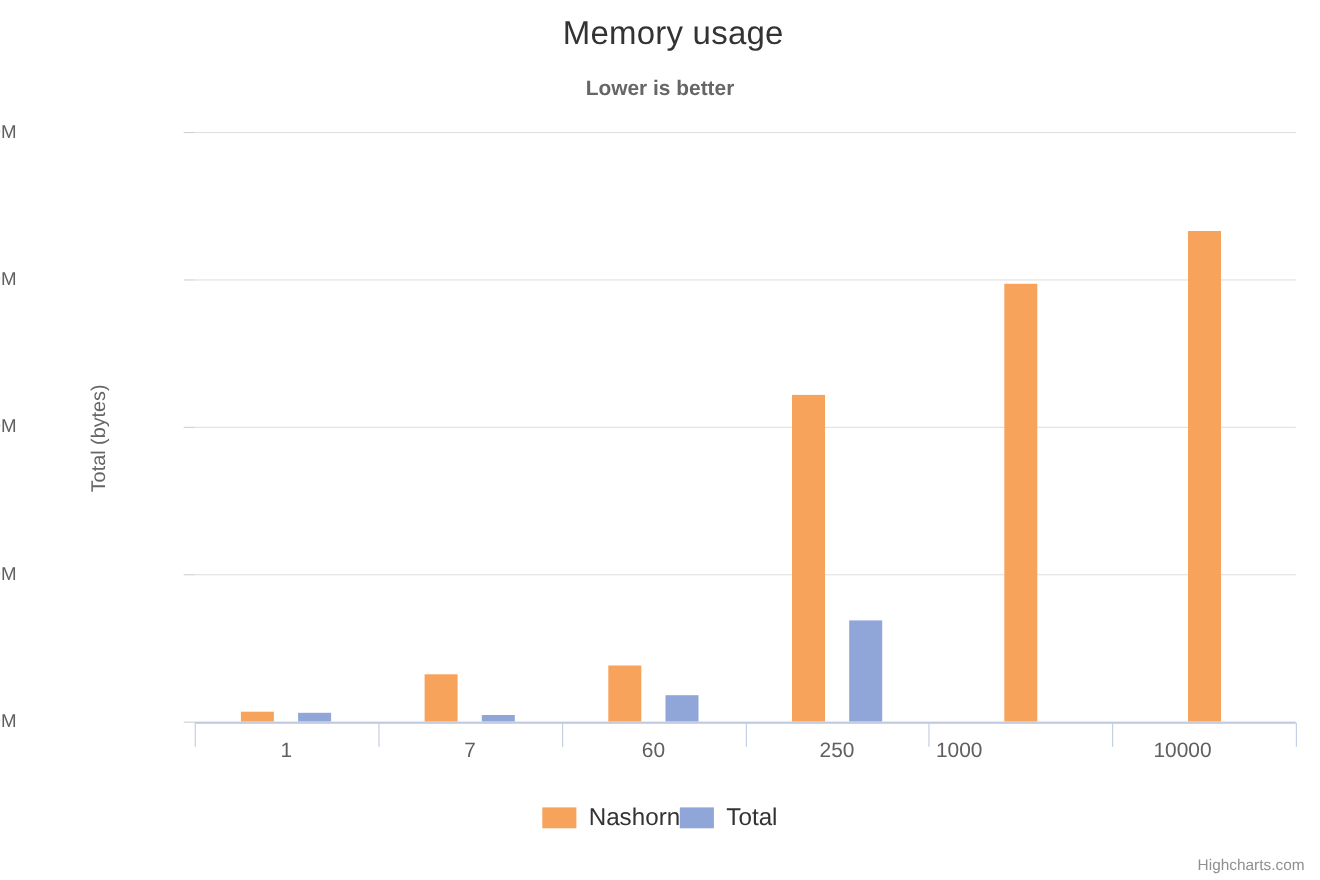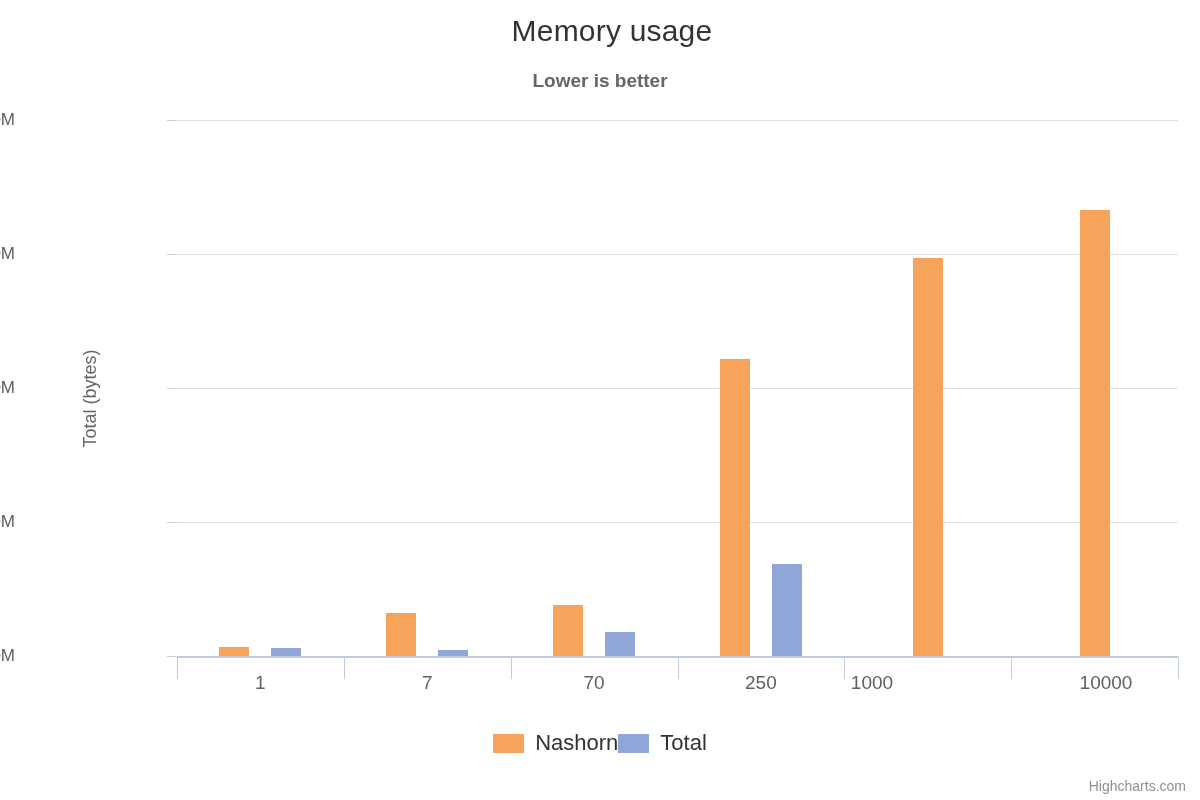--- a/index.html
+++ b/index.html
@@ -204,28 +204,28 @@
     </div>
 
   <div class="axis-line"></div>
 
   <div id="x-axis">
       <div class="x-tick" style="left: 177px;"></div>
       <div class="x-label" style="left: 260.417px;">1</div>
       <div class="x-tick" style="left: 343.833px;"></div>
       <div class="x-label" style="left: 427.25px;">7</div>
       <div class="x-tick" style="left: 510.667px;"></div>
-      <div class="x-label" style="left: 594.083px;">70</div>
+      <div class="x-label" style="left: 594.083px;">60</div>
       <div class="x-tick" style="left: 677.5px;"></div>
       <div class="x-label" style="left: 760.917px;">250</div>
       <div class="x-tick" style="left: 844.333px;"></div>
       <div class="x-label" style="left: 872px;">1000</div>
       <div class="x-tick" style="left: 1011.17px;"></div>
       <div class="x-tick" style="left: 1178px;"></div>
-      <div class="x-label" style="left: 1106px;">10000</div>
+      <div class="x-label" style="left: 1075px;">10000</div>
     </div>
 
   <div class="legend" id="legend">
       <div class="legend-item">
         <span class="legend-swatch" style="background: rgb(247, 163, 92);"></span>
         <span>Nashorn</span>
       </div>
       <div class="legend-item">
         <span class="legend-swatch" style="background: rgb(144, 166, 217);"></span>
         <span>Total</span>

- [What to do] Restate every entry above word for word; no picture belongs in the copy.

- [Solution]
--- a/index.html
+++ b/index.html
@@ -204,28 +204,28 @@
     </div>
 
   <div class="axis-line"></div>
 
   <div id="x-axis">
       <div class="x-tick" style="left: 177px;"></div>
       <div class="x-label" style="left: 260.417px;">1</div>
       <div class="x-tick" style="left: 343.833px;"></div>
       <div class="x-label" style="left: 427.25px;">7</div>
       <div class="x-tick" style="left: 510.667px;"></div>
-      <div class="x-label" style="left: 594.083px;">70</div>
+      <div class="x-label" style="left: 594.083px;">60</div>
       <div class="x-tick" style="left: 677.5px;"></div>
       <div class="x-label" style="left: 760.917px;">250</div>
       <div class="x-tick" style="left: 844.333px;"></div>
       <div class="x-label" style="left: 872px;">1000</div>
       <div class="x-tick" style="left: 1011.17px;"></div>
       <div class="x-tick" style="left: 1178px;"></div>
-      <div class="x-label" style="left: 1106px;">10000</div>
+      <div class="x-label" style="left: 1075px;">10000</div>
     </div>
 
   <div class="legend" id="legend">
       <div class="legend-item">
         <span class="legend-swatch" style="background: rgb(247, 163, 92);"></span>
         <span>Nashorn</span>
       </div>
       <div class="legend-item">
         <span class="legend-swatch" style="background: rgb(144, 166, 217);"></span>
         <span>Total</span>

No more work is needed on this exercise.